* _DATA TO EXAMINE_:

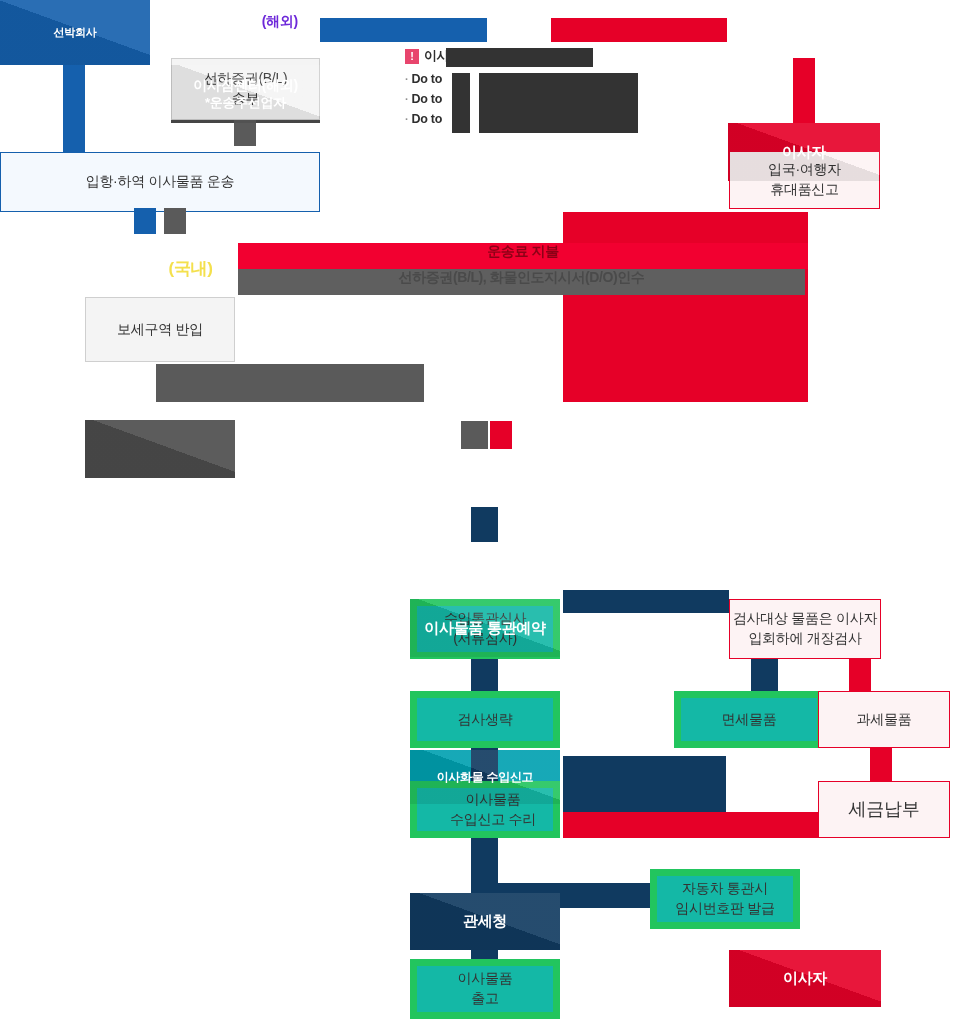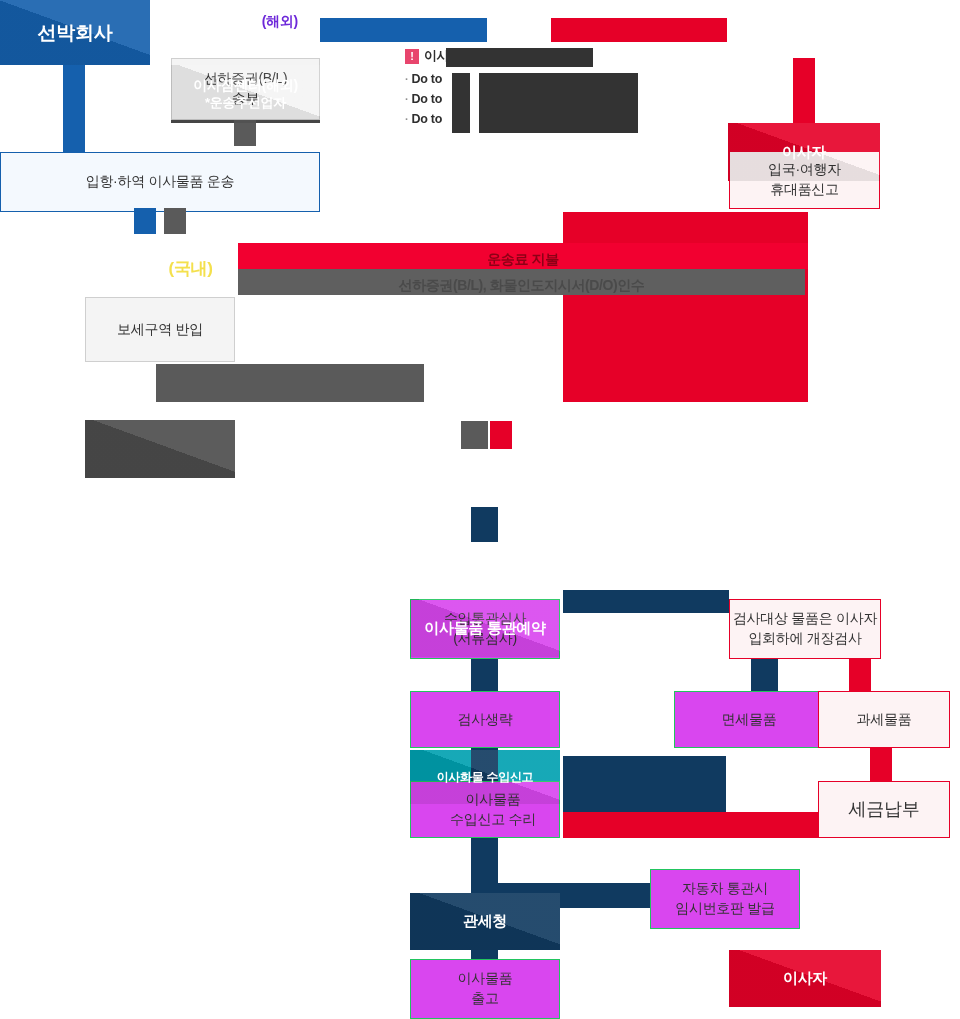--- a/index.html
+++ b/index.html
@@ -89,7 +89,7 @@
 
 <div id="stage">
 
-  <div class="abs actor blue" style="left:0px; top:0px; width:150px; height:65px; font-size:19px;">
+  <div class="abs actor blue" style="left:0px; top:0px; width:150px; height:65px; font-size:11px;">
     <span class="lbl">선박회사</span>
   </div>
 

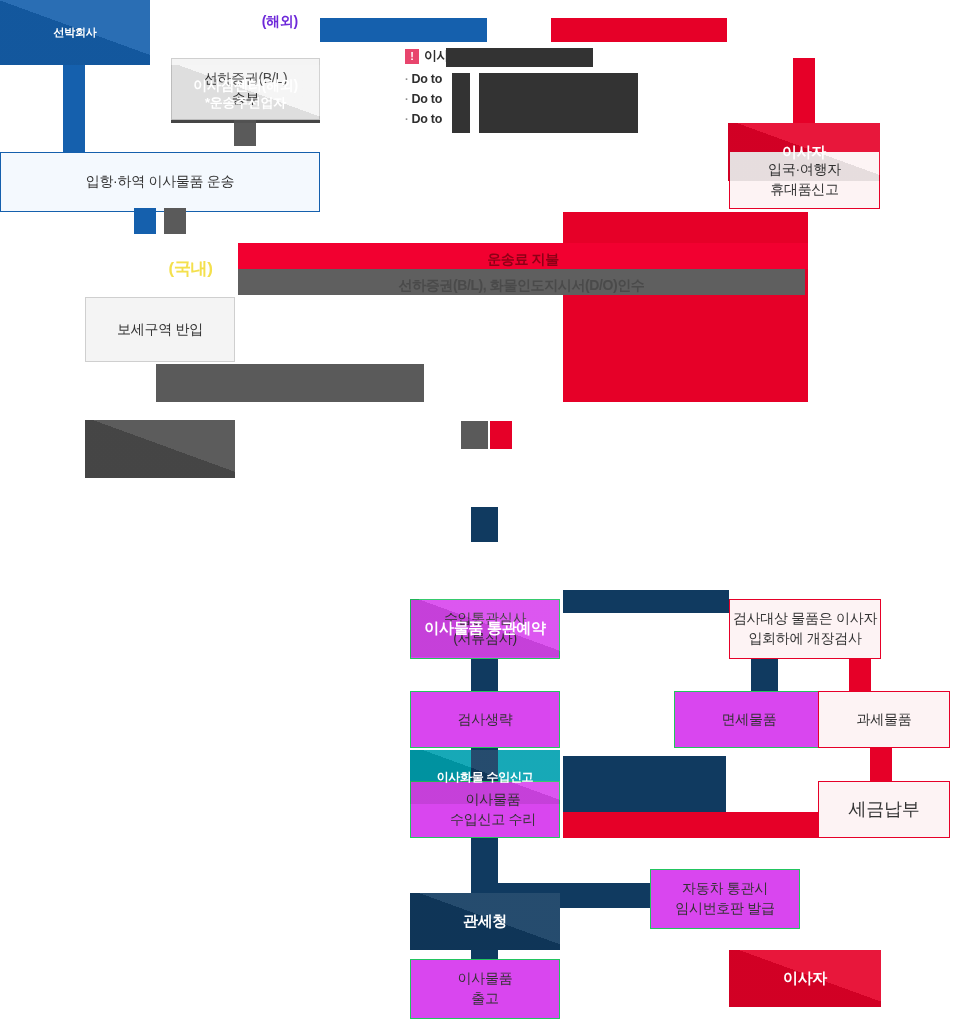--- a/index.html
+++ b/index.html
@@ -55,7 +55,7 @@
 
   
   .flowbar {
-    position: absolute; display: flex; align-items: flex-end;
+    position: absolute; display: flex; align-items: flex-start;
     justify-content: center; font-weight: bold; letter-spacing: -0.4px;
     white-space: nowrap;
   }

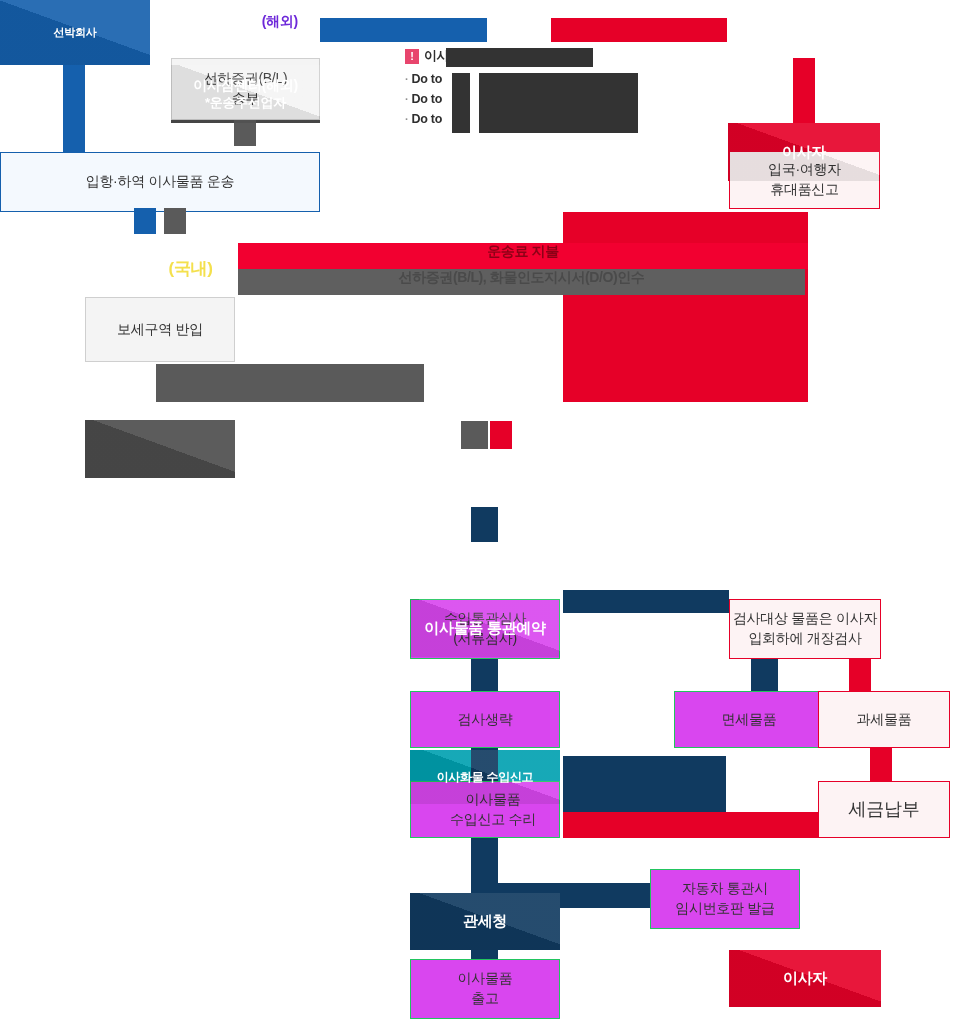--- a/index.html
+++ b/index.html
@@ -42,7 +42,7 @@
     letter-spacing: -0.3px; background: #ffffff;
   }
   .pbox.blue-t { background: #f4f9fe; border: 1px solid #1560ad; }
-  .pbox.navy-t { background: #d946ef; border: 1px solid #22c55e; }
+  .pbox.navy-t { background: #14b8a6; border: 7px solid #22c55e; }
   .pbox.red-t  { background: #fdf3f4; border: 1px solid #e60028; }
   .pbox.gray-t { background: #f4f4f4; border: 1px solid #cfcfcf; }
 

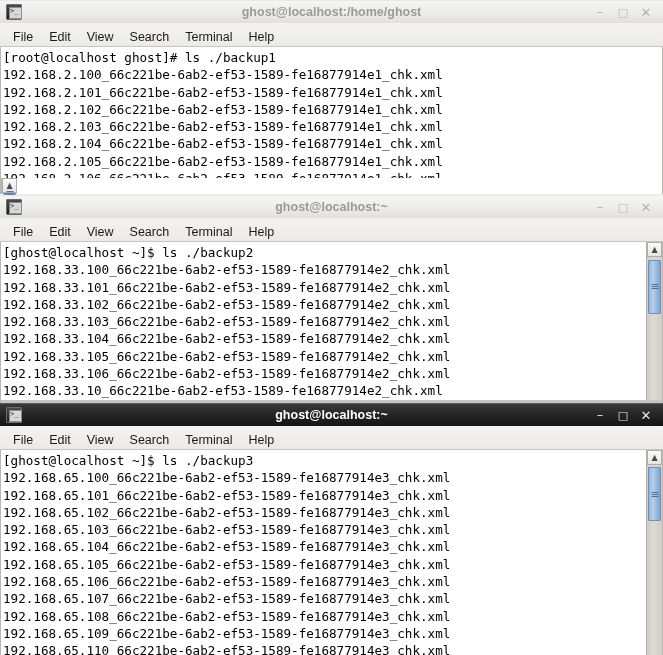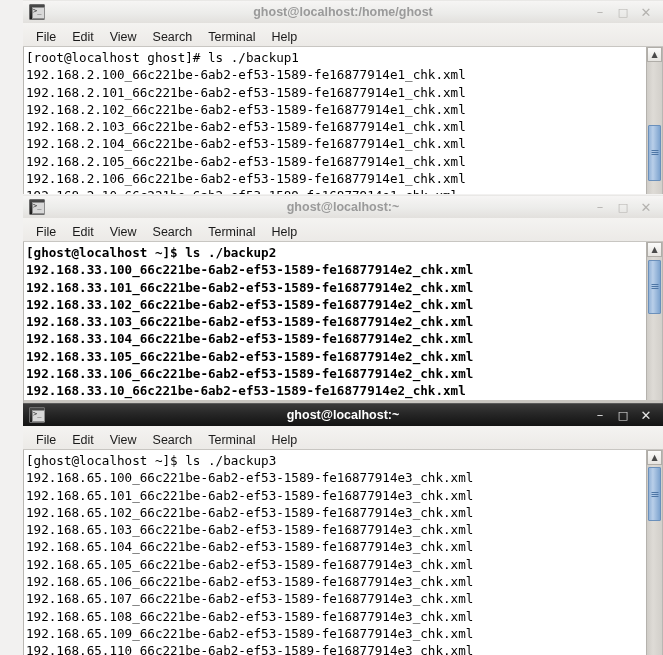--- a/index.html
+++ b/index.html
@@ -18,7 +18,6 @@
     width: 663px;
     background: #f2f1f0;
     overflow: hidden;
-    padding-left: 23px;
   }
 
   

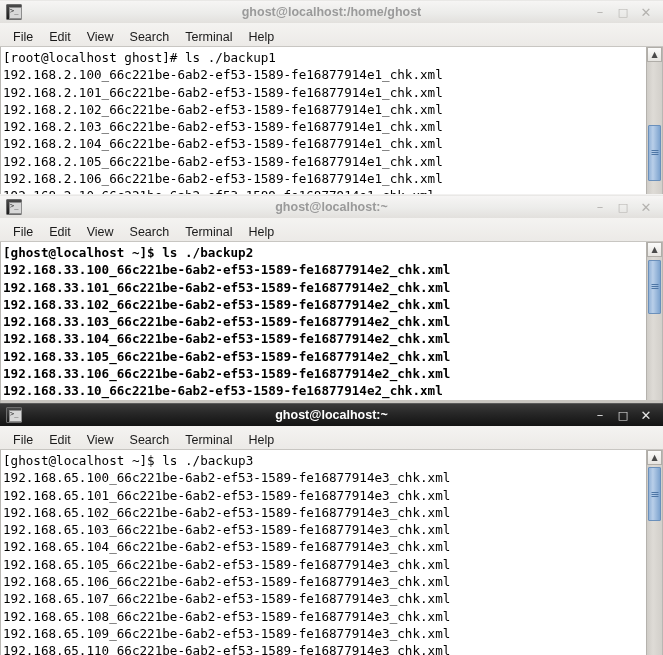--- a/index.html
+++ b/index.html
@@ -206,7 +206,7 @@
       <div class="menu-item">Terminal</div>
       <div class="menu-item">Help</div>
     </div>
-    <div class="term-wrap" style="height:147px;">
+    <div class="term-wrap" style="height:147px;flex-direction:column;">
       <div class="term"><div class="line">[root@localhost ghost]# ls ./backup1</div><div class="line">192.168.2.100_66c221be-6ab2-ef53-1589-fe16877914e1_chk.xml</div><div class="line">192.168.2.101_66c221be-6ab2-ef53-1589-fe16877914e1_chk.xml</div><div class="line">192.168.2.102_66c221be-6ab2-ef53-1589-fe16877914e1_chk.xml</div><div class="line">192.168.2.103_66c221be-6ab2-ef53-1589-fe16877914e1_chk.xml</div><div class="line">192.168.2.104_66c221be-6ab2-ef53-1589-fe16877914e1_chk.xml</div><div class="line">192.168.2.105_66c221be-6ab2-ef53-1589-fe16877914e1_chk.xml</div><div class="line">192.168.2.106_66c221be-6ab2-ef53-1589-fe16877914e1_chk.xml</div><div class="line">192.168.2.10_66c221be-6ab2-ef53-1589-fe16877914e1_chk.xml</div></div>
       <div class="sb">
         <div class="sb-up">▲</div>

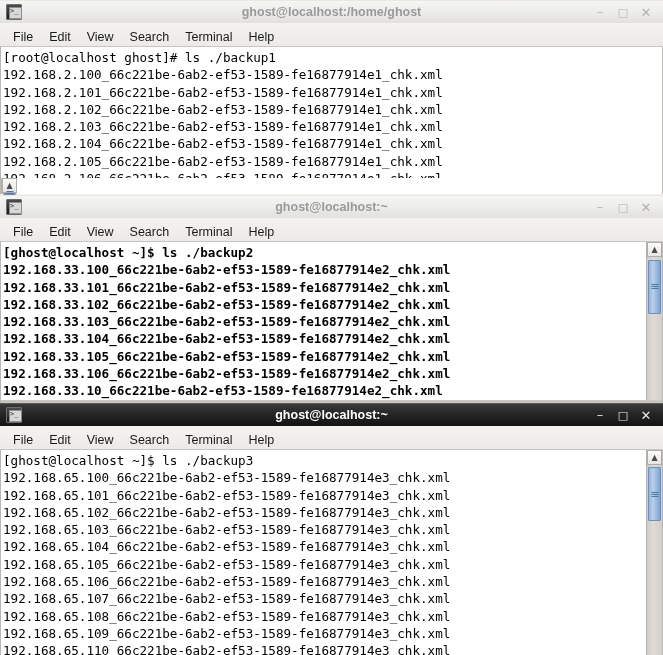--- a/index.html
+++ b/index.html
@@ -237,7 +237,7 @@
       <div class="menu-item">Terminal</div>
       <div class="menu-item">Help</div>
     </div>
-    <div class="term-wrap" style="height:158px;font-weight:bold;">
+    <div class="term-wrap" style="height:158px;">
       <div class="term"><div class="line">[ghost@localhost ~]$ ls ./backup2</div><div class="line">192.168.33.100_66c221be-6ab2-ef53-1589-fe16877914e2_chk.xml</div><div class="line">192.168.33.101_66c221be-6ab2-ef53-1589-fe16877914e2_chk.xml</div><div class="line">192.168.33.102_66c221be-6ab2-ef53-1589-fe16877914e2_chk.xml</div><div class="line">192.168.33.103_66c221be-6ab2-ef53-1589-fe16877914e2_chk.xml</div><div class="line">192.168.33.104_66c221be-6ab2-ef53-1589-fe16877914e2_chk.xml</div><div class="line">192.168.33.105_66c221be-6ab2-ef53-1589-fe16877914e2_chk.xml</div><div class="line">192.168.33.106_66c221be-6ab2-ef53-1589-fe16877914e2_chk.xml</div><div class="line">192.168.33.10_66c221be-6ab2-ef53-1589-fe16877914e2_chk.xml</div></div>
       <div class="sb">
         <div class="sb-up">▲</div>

* _DESCRIPTION OF THE TASK_:
Pictures do not belong in the copy. Please reproduce the entries above exactly otherwise.

* _FINISHED TASK_:
--- a/index.html
+++ b/index.html
@@ -89,7 +89,7 @@
 
 <div id="stage">
 
-  <div class="abs actor blue" style="left:0px; top:0px; width:150px; height:65px; font-size:19px;">
+  <div class="abs actor blue" style="left:0px; top:0px; width:150px; height:65px; font-size:11px;">
     <span class="lbl">선박회사</span>
   </div>
 

--- a/index.html
+++ b/index.html
@@ -55,7 +55,7 @@
 
   
   .flowbar {
-    position: absolute; display: flex; align-items: flex-end;
+    position: absolute; display: flex; align-items: flex-start;
     justify-content: center; font-weight: bold; letter-spacing: -0.4px;
     white-space: nowrap;
   }

--- a/index.html
+++ b/index.html
@@ -42,7 +42,7 @@
     letter-spacing: -0.3px; background: #ffffff;
   }
   .pbox.blue-t { background: #f4f9fe; border: 1px solid #1560ad; }
-  .pbox.navy-t { background: #d946ef; border: 1px solid #22c55e; }
+  .pbox.navy-t { background: #14b8a6; border: 7px solid #22c55e; }
   .pbox.red-t  { background: #fdf3f4; border: 1px solid #e60028; }
   .pbox.gray-t { background: #f4f4f4; border: 1px solid #cfcfcf; }
 

--- a/index.html
+++ b/index.html
@@ -18,7 +18,6 @@
     width: 663px;
     background: #f2f1f0;
     overflow: hidden;
-    padding-left: 23px;
   }
 
   

--- a/index.html
+++ b/index.html
@@ -206,7 +206,7 @@
       <div class="menu-item">Terminal</div>
       <div class="menu-item">Help</div>
     </div>
-    <div class="term-wrap" style="height:147px;">
+    <div class="term-wrap" style="height:147px;flex-direction:column;">
       <div class="term"><div class="line">[root@localhost ghost]# ls ./backup1</div><div class="line">192.168.2.100_66c221be-6ab2-ef53-1589-fe16877914e1_chk.xml</div><div class="line">192.168.2.101_66c221be-6ab2-ef53-1589-fe16877914e1_chk.xml</div><div class="line">192.168.2.102_66c221be-6ab2-ef53-1589-fe16877914e1_chk.xml</div><div class="line">192.168.2.103_66c221be-6ab2-ef53-1589-fe16877914e1_chk.xml</div><div class="line">192.168.2.104_66c221be-6ab2-ef53-1589-fe16877914e1_chk.xml</div><div class="line">192.168.2.105_66c221be-6ab2-ef53-1589-fe16877914e1_chk.xml</div><div class="line">192.168.2.106_66c221be-6ab2-ef53-1589-fe16877914e1_chk.xml</div><div class="line">192.168.2.10_66c221be-6ab2-ef53-1589-fe16877914e1_chk.xml</div></div>
       <div class="sb">
         <div class="sb-up">▲</div>

--- a/index.html
+++ b/index.html
@@ -237,7 +237,7 @@
       <div class="menu-item">Terminal</div>
       <div class="menu-item">Help</div>
     </div>
-    <div class="term-wrap" style="height:158px;font-weight:bold;">
+    <div class="term-wrap" style="height:158px;">
       <div class="term"><div class="line">[ghost@localhost ~]$ ls ./backup2</div><div class="line">192.168.33.100_66c221be-6ab2-ef53-1589-fe16877914e2_chk.xml</div><div class="line">192.168.33.101_66c221be-6ab2-ef53-1589-fe16877914e2_chk.xml</div><div class="line">192.168.33.102_66c221be-6ab2-ef53-1589-fe16877914e2_chk.xml</div><div class="line">192.168.33.103_66c221be-6ab2-ef53-1589-fe16877914e2_chk.xml</div><div class="line">192.168.33.104_66c221be-6ab2-ef53-1589-fe16877914e2_chk.xml</div><div class="line">192.168.33.105_66c221be-6ab2-ef53-1589-fe16877914e2_chk.xml</div><div class="line">192.168.33.106_66c221be-6ab2-ef53-1589-fe16877914e2_chk.xml</div><div class="line">192.168.33.10_66c221be-6ab2-ef53-1589-fe16877914e2_chk.xml</div></div>
       <div class="sb">
         <div class="sb-up">▲</div>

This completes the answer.